Tesla shareholders are well aware of the value of its owner, Ilon Musk's tweets. His public altercation with President Trump in June 2025 cost the company $150 billion in market capitalization in a single day. But this is not an isolated incident. In a world where social media has become an integral part of corporate communication, CEOs and spokespeople are increasingly daring to publicly declare their position on sensitive political issues. And any careless post in an official account can cost shareholders billions of dollars;
The price of a word
How exactly this mechanism works is described in astudy by Elizabeth Kempf of Harvard Business School and William Cassidy of Washington University in St. Louis.
The authors found a clear pattern: politically colored statements by companies lead to an average decline in their stock price by 21.3 basis points over 10 trading days. Unexpected political statements are particularly costly - when a company suddenly changes its position or speaks out for the first time on a political topic. In such cases, the loss reaches 29.5 basis points.
As believed
The authors analyzed more than 4.4 million posts on the official Twitter (now X) accounts of the largest U.S. companies from the S&P 500 Index from 2012 to 2022. Then, using AI, all tweets were categorized based on their linguistic similarities to statements made by Democratic and Republican congressmen. "Democratic" topics included green energy and combating climate change, racial, gender and social equality, affordable healthcare, legalization of migrants, diversity and inclusion issues. "Republican" topics covered tax cuts, support for veterans and increased military spending, oil and gas issues, and restrictions on migrants.
Evolution of corporate communication: from neutrality to activism
As recently as a decade ago, large companies in the US avoided politics on social media. Their tweets focused on their own products, services, and customer interactions. Political statements were rare - less than 1% of total posts between 2012 and 2017. But starting in 2017, thingschanged dramatically: the volume of political statements in X by large corporations more than doubled. By 2022, such tweets already accounted for more than 6% of all corporate posts. Virtually all of this growth has come in support of the Democratic Party's agenda. And this trend is evident regardless of the state where the company is located (in "Democratic" or "Republican"), the CEO's political views, industry, size of capitalization and whether the company works with retail customers or in the B2B segment. For example, Duke Energy's declaration of $1 million to support racial equity programs after the assassination of George Floyd was described by researchers as typically "Democratic.

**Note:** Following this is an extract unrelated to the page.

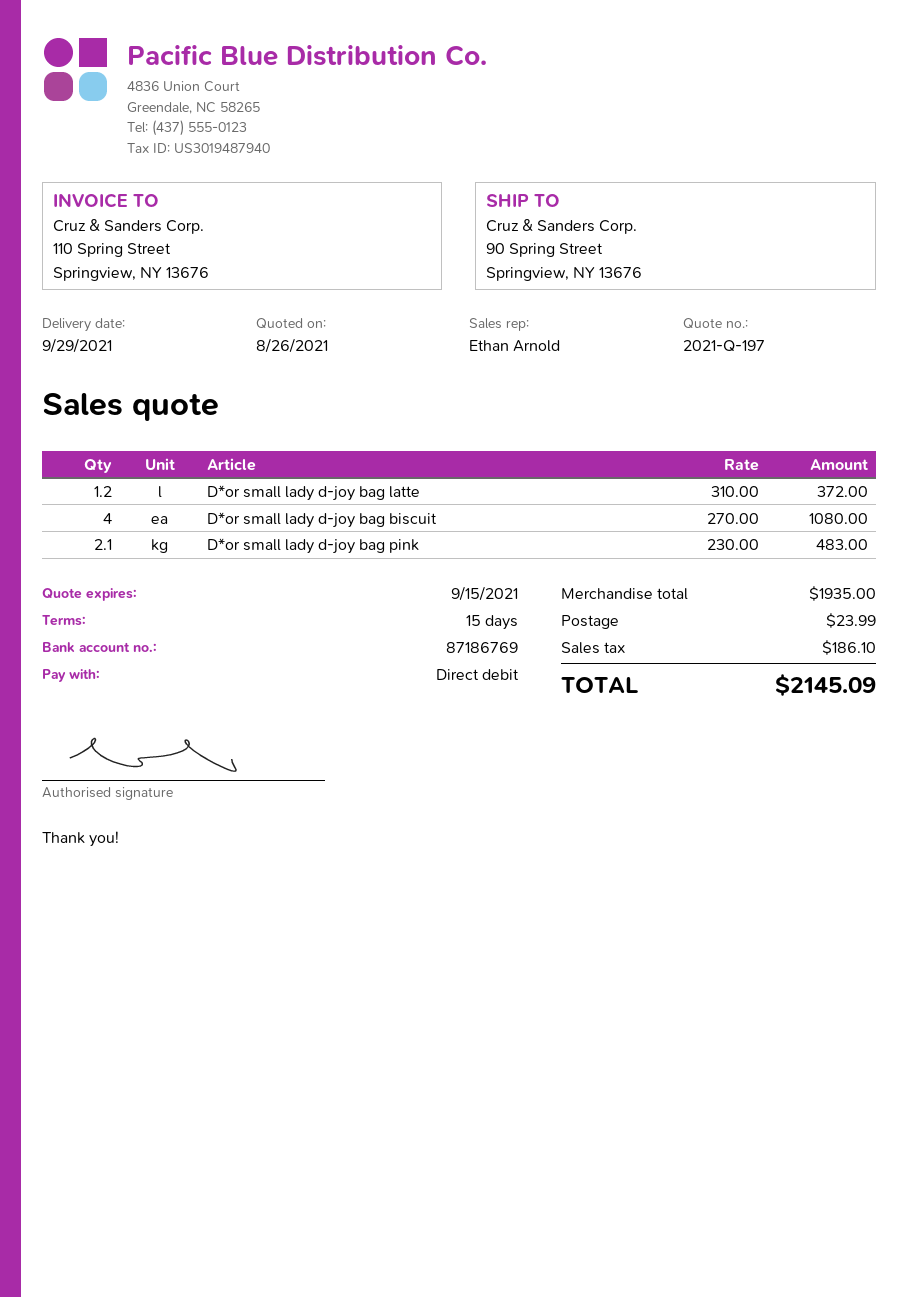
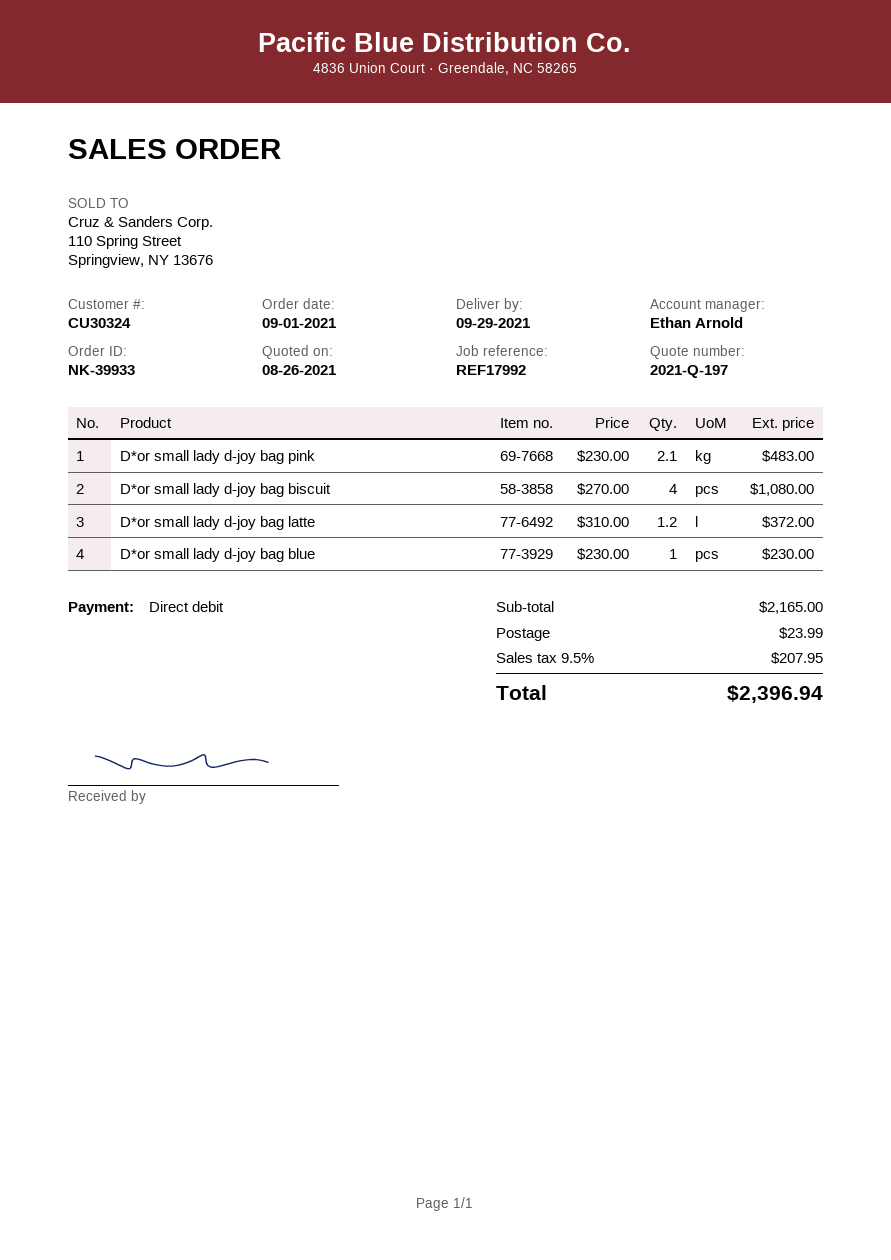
D*or small lady d-joy bag blue: none -> 1 x 230.00 = 230.00
subtotal: 1935.00 -> 2165.00
tax: 186.10 -> 207.95
total: 2145.09 -> 2396.94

Patriotic post by workforce services provider Automatic Data Processing on Veterans Day - in their version, a typical "Republican" post.
Drivers of politicization: follow the money
Researchers cite three key events that launched a wave of corporate activism in 2019.
It started with BlackRock CEO Larry Fink's call for corporations to become more socially responsible businesses.
Then there was the declaration by the Business Roundtable, a lobbying association of CEOs of major US companies, that the drive to increase profits should not be the sole purpose of business. The Axios publication quoted the document at the time, "Every CEO/company is vulnerable to instant social media protests. Undecided CEOs and companies are unable to hold a punch." Journalists recalled that five years before the top executives' declaration, the same thing wrote by Pulitzer Prize winner Steven Pearlstein. In his view, corporate America, by focusing solely on increasing shareholder value, has ceased to consider the interests of society, employees and customers and this has resulted in material losses. In the age of social media, businesses cannot ignore public opinion and must become socially responsible.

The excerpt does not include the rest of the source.